Nesta segunda-feira (10), o Jornal 730 da Rádio 730 começou uma rodada de entrevistas com os vereadores que assumem a Câmara de Vereadores de Goiânia, a partir do dia primeiro de janeiro. O primeiro entrevistado foi o vereador eleito do PT com 4.963 votos, Felizberto Tavares. “Sou um retirante do Oeste da Bahia que veio para Goiás no início da década de 80, morou em área de risco, estudou em escola municipal, morou em casa de estudante universitário, passou em alguns concursos federais e exerce hoje a função de inspetor da polícia rodoviária federal e é do movimento sindical”, se apresentou.

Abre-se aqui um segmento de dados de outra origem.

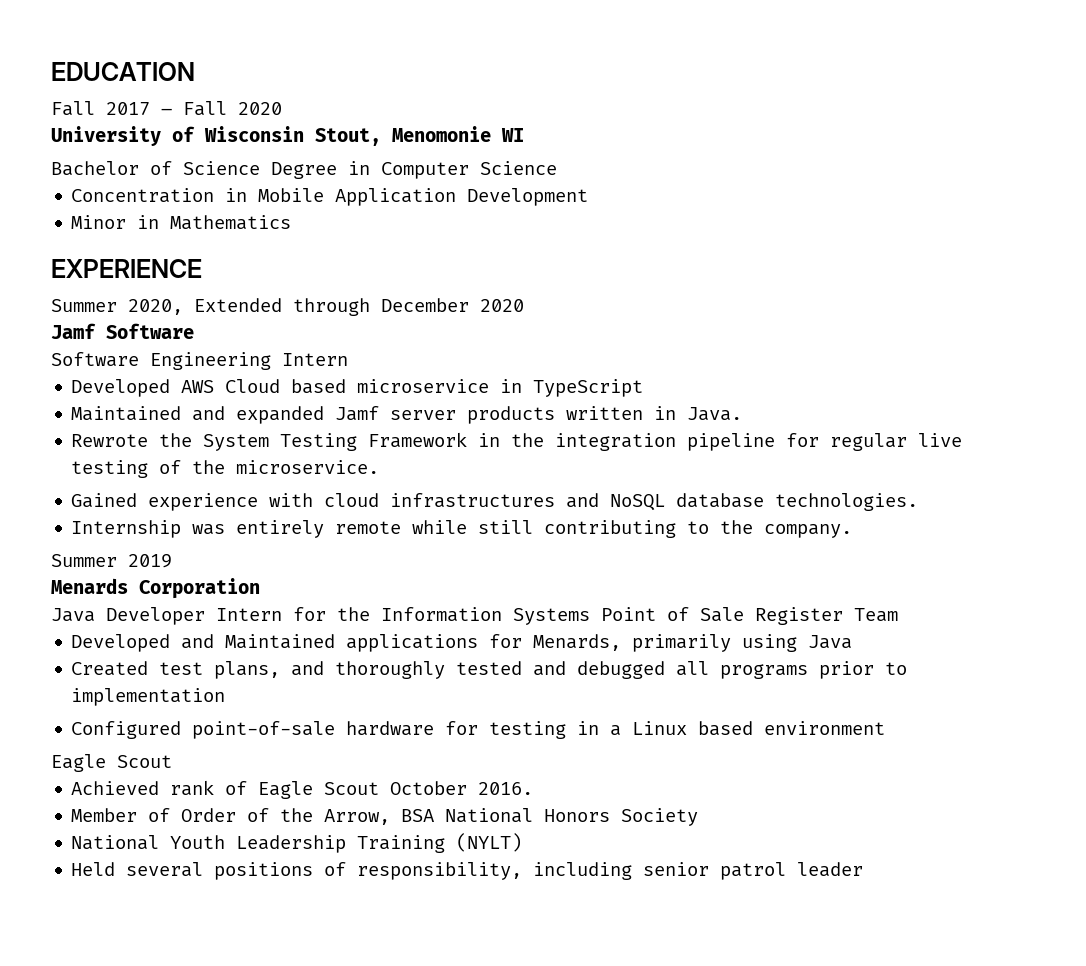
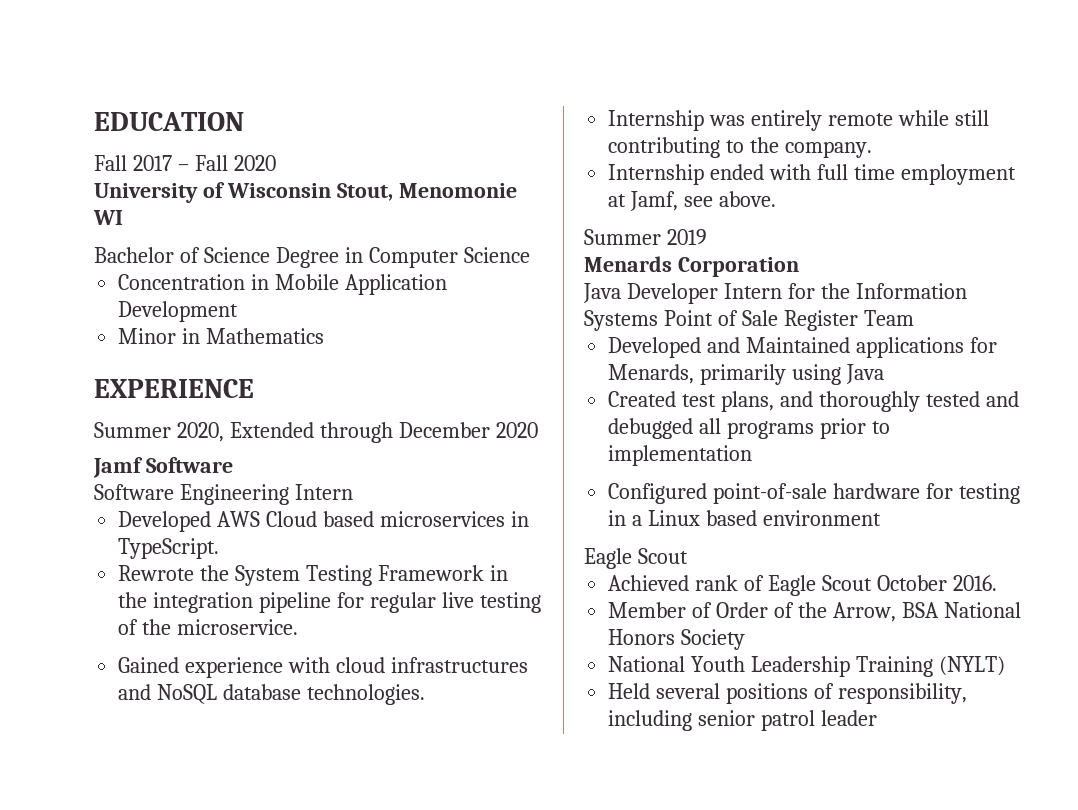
- Developed AWS Cloud based microservice in TypeScript
- Maintained and expanded Jamf server products written in Java.
+ Developed AWS Cloud based microservices in TypeScript.
+ Internship ended with full time employment at Jamf, see above.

Ouça a entrevista na íntegra: {mp3}Felizberto_Tavares{/mp3}

O vereador eleito explica que a vitória se deu na região onde ele trabalha e cresceu Região Leste da capital, Vila Pedroso e adjacentes e as categorias representativas de classe dos diversos segmentos, público e privado. “Nunca tive nenhuma vinculação política eu sempre militei acompanhando e apoiando, mas nunca exercei nenhum cargo comissionado. Não tenho nenhuma vinculação com o que a sociedade acha de inadequado no meio político. Tivemos grande dificuldade de conquistar o voto, porque a sociedade espera uma conduta que muitas vezes não é aquela que está se apresentando”, ressaltou.

De acordo com Felizberto o mandato dele tende a ser uma renovação porque todos participarão inclusive a imprensa. “Tive um apoio moral de toda a imprensa. Sou vereador de fato, mas ainda não sou de direito. Acredito muito no prefeito Paulo Garcia, tive um contato com ele, e eu vi que ele é uma pessoa de fácil acesso e que discute amplamente as ideias. Eu acredito que elas mudanças vem ao encontro do que necessita os munícipes”, salientou.

“Eu sou geógrafo, fiz um curso de especialização em planejamento urbano onde toda reestruturação dos centros urbanos, um dos requisitos primordiais trata-se de mobilidade urbana. Goiânia conduz os moradores da periferia para os centros, então quase todos os problemas se resolvem em regiões centrais. Esta tendência inclusive por falta de espaço. Precisamos reunir uma equipe multidisciplinar para fazer uma radiografia, diagnóstico do que devemos enfrentar. Temos que dissuadir o transporte individual, melhorar o transporte coletivo e dar outra alternativa para que as pessoas se movimentem”, explicou.